At age three, Carol Cramer knew she was going to be a singer. She recalls the baby grand Steinway in the house and saying to her mother, “I’m going to be a singer when I grow up. PLEASE teach me the piano.” Her mother replied, “Stay away from that piano. It is for company to look at, not for you to play.” Unfortunately Carol had to wait. Even when she went to college and wanted to major in music, her mother prevailed and Carol majored in English. Finally, at the age of 27, Carol’s childhood premonition came true and she began to sing. At 81 she hasn’t stopped.
It turns out that the English classes at Butler helped launch her career. One day her professor talked about Todd Duncan, the original Porgy in Porgy and Bess, and in typical Carol Cramer fashion, she knew instantly that she wanted to work with Mr. Duncan. That’s how she found herself singing for Todd Duncan at 27. She couldn’t read music and she only knew one song, “My Mother Bids Me Bind My Hair,” but she sang. Duncan reacted, “You have been sent to me by God.” Thus began a 12-year education. He always called her “darlin’,” she called him “papa.” “He made my life better,” says Carol. “I adore the man.” Lessons were $12.50 per lesson which was a considerable sum in 1960. Carol managed to take what Duncan taught her to teach her own student for $7.50 a lesson.
Carol also studied with Frances Yeend, Rosa Ponselle, Dr. Peter Herman Adler, and John Bullock (father of Sandra Bullock). She has sung many world premiere operas, and adores singing concerts and oratorios. Her favorite music, however, is not opera but the music of the 50’s and 60’s – Cole Porter, Henry Mancini, and others.
As an eight-year-old in Indianapolis Carol loved to read, especially a column by Roscoe Drummond entitled “The State of the Nation.” She continued to read it through high school. When she moved to D.C. she sang for years at the 5th Church of Christ, Scientist in Washington. Unbeknownst to her, Roscoe Drummond attended that church and one day her girlfriend held a party just so Carol could meet Mr. Drummond. Roscoe was taken with her, took her on one date, and the next day told Carol, “I have fallen in love. You and I will marry.” Her response was “Huh?” In spite of a 30-year age difference, they were married shortly after.
The marriage worked. She claims it was one of the three best things in her life, the other two being her adoption and her training/friendship with Todd Duncan. One evening Roscoe told her to “put on something nice” whereupon he took her to meet President and Mrs. Carter at the White House. “Everyone should understand that you can go in any direction you choose.
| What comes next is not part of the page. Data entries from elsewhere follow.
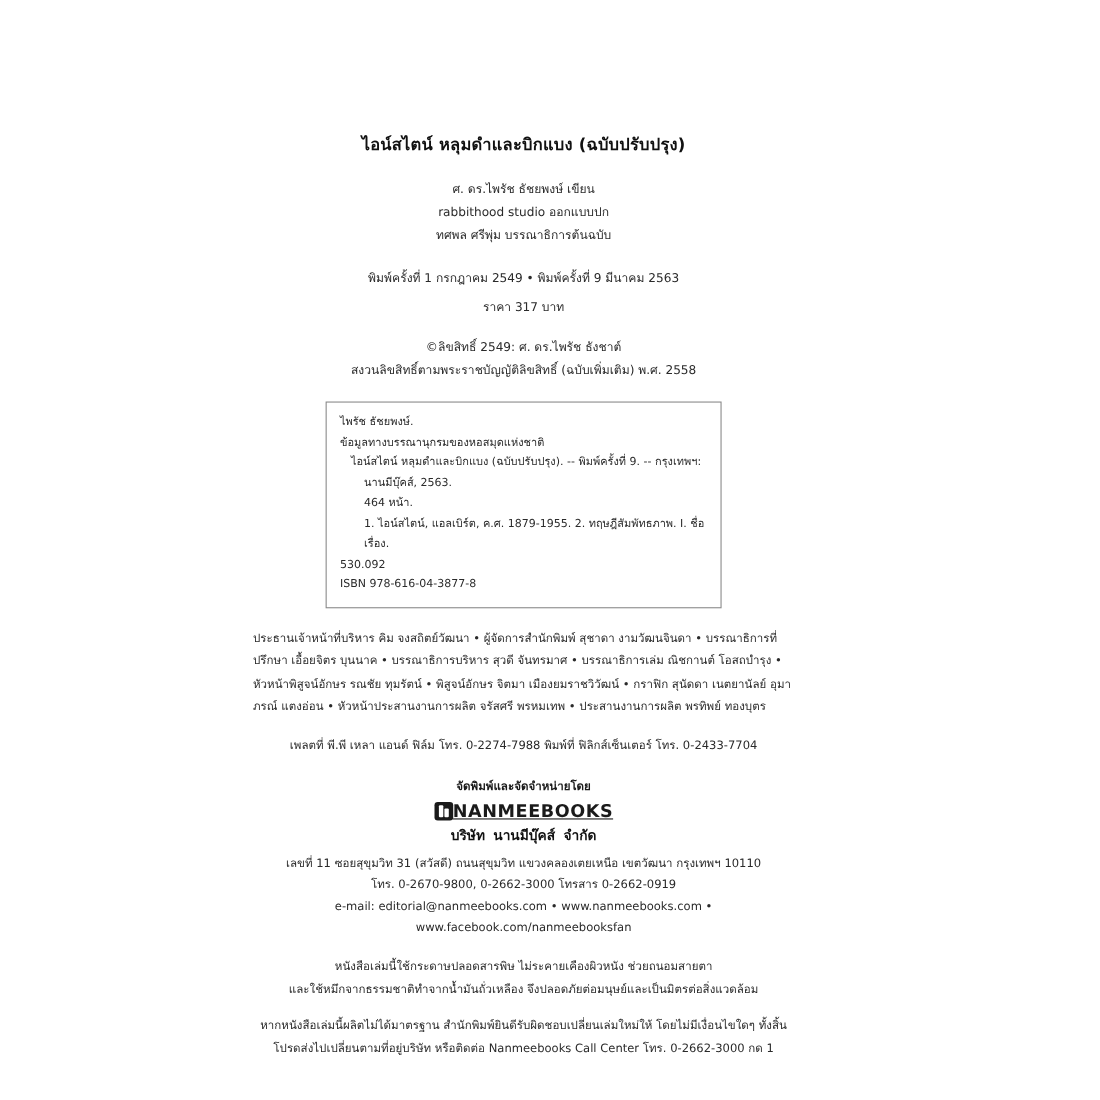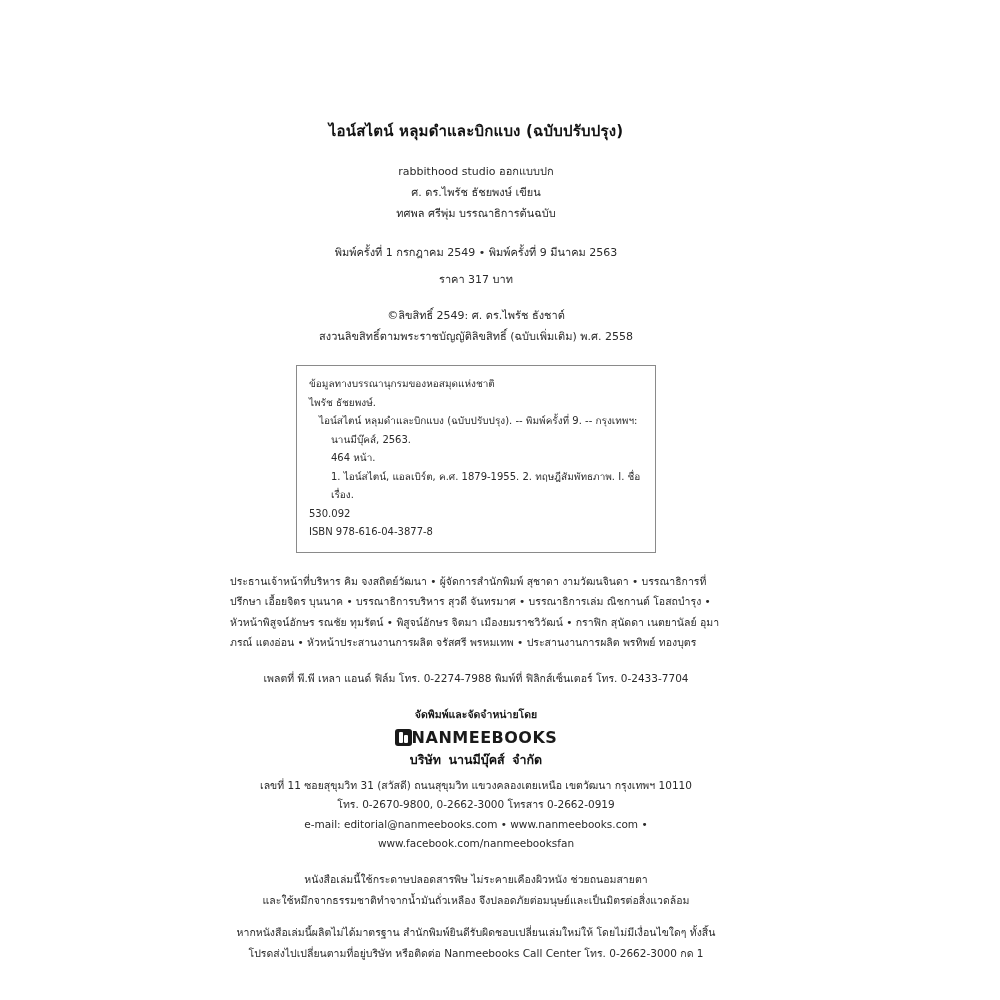--- a/index.html
+++ b/index.html
@@ -87,20 +87,21 @@
     font-weight: bold;
     color: #1a1a1a;
     margin-bottom: 5px;
   }
   .logo-row {
     display: flex;
     align-items: center;
     justify-content: center;
     gap: 0;
     margin-bottom: 3px;
+    text-decoration: underline;
   }
   .logo-mark {
     width: 17px;
     height: 17px;
     background: #1a1a1a;
     border-radius: 3px;
     position: relative;
     display: inline-block;
   }
   .logo-mark::before {
@@ -152,36 +153,36 @@
   }
 </style>
 </head>
 <body>
 
 <div class="page">
 
   <div class="title">ไอน์สไตน์ หลุมดำและบิกแบง (ฉบับปรับปรุง)</div>
 
   <div class="credits">
+    <div>ศ. ดร.ไพรัช ธัชยพงษ์ เขียน</div>
     <div>rabbithood studio ออกแบบปก</div>
-    <div>ศ. ดร.ไพรัช ธัชยพงษ์ เขียน</div>
     <div>ทศพล ศรีพุ่ม บรรณาธิการต้นฉบับ</div>
   </div>
 
   <div class="print-run">พิมพ์ครั้งที่ 1 กรกฎาคม 2549 • พิมพ์ครั้งที่ 9 มีนาคม 2563</div>
   <div class="price">ราคา 317 บาท</div>
 
   <div class="copyright">
     <div>©ลิขสิทธิ์ 2549: ศ. ดร.ไพรัช ธังชาต์</div>
     <div>สงวนลิขสิทธิ์ตามพระราชบัญญัติลิขสิทธิ์ (ฉบับเพิ่มเติม) พ.ศ. 2558</div>
   </div>
 
   <div class="cip-box">
+    <div>ไพรัช ธัชยพงษ์.</div>
     <div>ข้อมูลทางบรรณานุกรมของหอสมุดแห่งชาติ</div>
-    <div>ไพรัช ธัชยพงษ์.</div>
     <div class="ind1">ไอน์สไตน์ หลุมดำและบิกแบง (ฉบับปรับปรุง). -- พิมพ์ครั้งที่ 9. -- กรุงเทพฯ:</div>
     <div class="ind2">นานมีบุ๊คส์, 2563.</div>
     <div class="ind2">464 หน้า.</div>
     <div class="ind2">1. ไอน์สไตน์, แอลเบิร์ต, ค.ศ. 1879-1955. 2. ทฤษฎีสัมพัทธภาพ. I. ชื่อเรื่อง.</div>
     <div>530.092</div>
     <div>ISBN 978-616-04-3877-8</div>
   </div>
 
   <div class="staff">ประธานเจ้าหน้าที่บริหาร คิม จงสถิตย์วัฒนา • ผู้จัดการสำนักพิมพ์ สุชาดา งามวัฒนจินดา • บรรณาธิการที่ปรึกษา เอื้อยจิตร บุนนาค • บรรณาธิการบริหาร สุวดี จันทรมาศ • บรรณาธิการเล่ม ณิชกานต์ โอสถบำรุง • หัวหน้าพิสูจน์อักษร รณชัย ทุมรัตน์ • พิสูจน์อักษร จิตมา เมืองยมราชวิวัฒน์ • กราฟิก สุนัดดา เนตยานัลย์ อุมาภรณ์ แตงอ่อน • หัวหน้าประสานงานการผลิต จรัสศรี พรหมเทพ • ประสานงานการผลิต พรทิพย์ ทองบุตร</div>
 

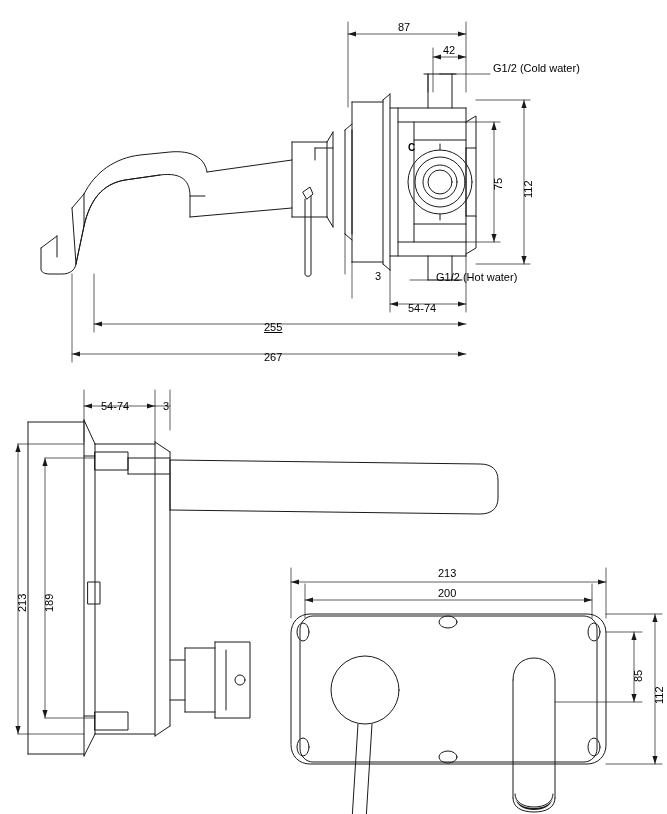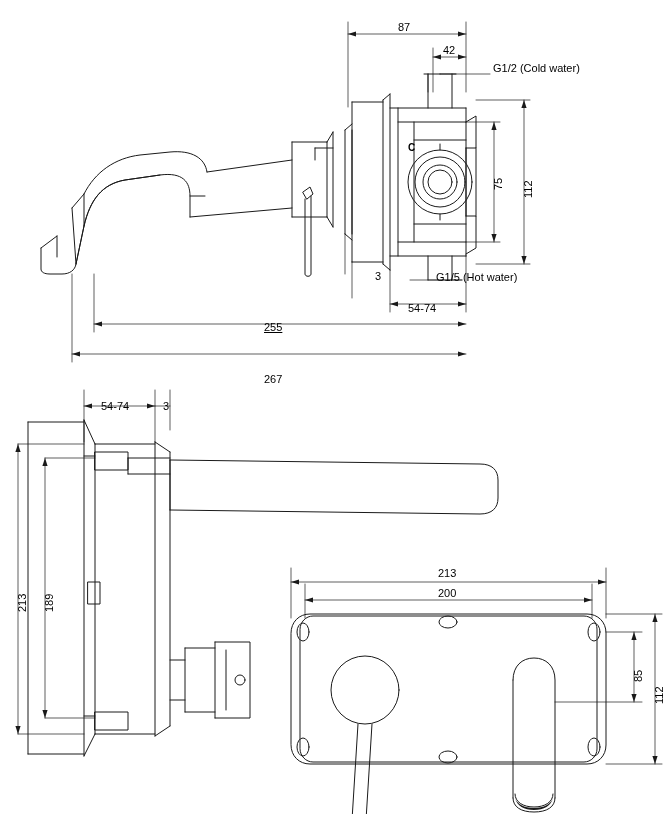--- a/index.html
+++ b/index.html
@@ -316,29 +316,29 @@
   <div class="lbl" style="left:443px; top:32px;">42</div>
 
   <div class="lbl" style="left:493px; top:50px;text-align:center;">G1/2 (Cold water)</div>
 
   <div class="lbl bold small" style="left:408px; top:130px;">C</div>
 
   <div class="lbl vert" style="left:492px; top:178px;">75</div>
 
   <div class="lbl vert" style="left:522px; top:186px;">112</div>
 
-  <div class="lbl" style="left:436px; top:259px;">G1/5 (Hot water)</div>
+  <div class="lbl" style="left:436px; top:259px;">G1/2 (Hot water)</div>
 
   <div class="lbl" style="left:375px; top:258px;">3</div>
 
   <div class="lbl" style="left:408px; top:290px;">54-74</div>
 
   <div class="lbl" style="left:264px; top:309px;text-decoration:underline;">255</div>
 
-  <div class="lbl" style="left:264px; top:339px;margin-top:22px;">267</div>
+  <div class="lbl" style="left:264px; top:339px;">267</div>
 
   <div class="lbl" style="left:101px; top:388px;">54-74</div>
 
   <div class="lbl" style="left:163px; top:388px;">3</div>
 
   <div class="lbl vert" style="left:16px; top:600px;">213</div>
 
   <div class="lbl vert" style="left:43px; top:600px;">189</div>
 
   <div class="lbl" style="left:438px; top:555px;">213</div>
Here I was, a poor, adopted kid from Indiana dining at the White House.”
Her resume is long: performing with the Washington Performing Arts Society for 34 years, appearing with the National Symphony Orchestra, the National Cathedral, Washington National Opera, Fairfax Symphony Orchestra, and others too numerous to mention. She was also host of the Sounding Board for station WGTS in Washington for seven years.
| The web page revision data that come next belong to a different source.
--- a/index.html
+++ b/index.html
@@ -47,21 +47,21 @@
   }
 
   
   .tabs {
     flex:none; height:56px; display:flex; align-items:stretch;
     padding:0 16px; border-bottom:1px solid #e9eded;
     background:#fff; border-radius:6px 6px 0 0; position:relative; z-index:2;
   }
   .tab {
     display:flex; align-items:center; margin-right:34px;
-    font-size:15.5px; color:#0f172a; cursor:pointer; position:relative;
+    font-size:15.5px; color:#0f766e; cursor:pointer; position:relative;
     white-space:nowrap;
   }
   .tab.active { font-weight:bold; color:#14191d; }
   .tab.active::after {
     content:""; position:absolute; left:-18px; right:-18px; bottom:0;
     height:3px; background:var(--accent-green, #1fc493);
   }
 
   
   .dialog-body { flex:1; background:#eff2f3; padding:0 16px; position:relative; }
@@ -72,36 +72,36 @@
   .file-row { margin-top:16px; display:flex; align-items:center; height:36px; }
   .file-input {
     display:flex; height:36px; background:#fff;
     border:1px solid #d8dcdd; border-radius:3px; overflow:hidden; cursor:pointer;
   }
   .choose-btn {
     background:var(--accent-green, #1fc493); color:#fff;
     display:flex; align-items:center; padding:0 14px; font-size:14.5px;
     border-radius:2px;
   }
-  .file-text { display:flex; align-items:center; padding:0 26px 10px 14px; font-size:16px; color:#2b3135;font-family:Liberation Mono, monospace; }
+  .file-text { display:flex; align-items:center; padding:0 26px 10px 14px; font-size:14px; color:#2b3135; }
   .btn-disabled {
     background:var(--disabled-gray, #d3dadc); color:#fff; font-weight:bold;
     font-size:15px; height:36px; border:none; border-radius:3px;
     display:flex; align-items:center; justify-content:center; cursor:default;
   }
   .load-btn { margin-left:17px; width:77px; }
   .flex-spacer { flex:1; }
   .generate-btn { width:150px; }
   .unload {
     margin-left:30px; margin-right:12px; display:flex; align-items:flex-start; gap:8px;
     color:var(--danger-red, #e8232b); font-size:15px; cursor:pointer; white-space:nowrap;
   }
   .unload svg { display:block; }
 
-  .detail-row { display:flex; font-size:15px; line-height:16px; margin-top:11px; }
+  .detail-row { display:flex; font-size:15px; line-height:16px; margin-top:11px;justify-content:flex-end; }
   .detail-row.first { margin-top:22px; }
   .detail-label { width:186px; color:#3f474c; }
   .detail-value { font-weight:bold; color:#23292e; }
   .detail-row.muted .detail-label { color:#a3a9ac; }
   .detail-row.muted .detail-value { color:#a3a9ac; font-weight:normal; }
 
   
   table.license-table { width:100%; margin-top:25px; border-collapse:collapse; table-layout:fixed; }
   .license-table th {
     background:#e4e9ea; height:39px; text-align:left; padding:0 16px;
She has had her share of memorable moments over such a long career. Once while performing “Die Fledermaus” at the Lake George Opera Company, “my skirt fell off! I just kept on singing and at the end the audience gave me a standing ovation.” Another time she was performing at the Kennedy Center Opera House with a bowl of fruit on her head and a tambourine in hand. And then she dropped the tambourine. As the tambourine clattered along in slow motion the conductor glared but Carol stayed in character. After the performance the conductor said she would do anything to get attention.
These days she is also focused on teaching. She taught at the McLean School of Music for several years, teaches voice at Music and Arts, and is starting at a second Music and Arts next month. She also has a cadre of private students. In addition to singing, acting, and teaching, Carol’s career has included painting and writing. She has done several commercials. She also plans to take piano lessons until she “falls off the piano bench and dies.”
She says the key to life is to “keep busy all the time” and she certainly lives what she preaches. “I’ve done the best I can,” she comments, “it’s the body that is getting old, not me!” Her approach to life is to be the best you can be, while making sure to harm no one, take advantage of no one, and be fair in all dealings. When she teaches, she covers more than voice, offering thoughts on manners, goodwill, and courtesy. “My positive nature has carried me through life. Don’t put your troubles on others. What’s the point? You’ll just bore everybody.”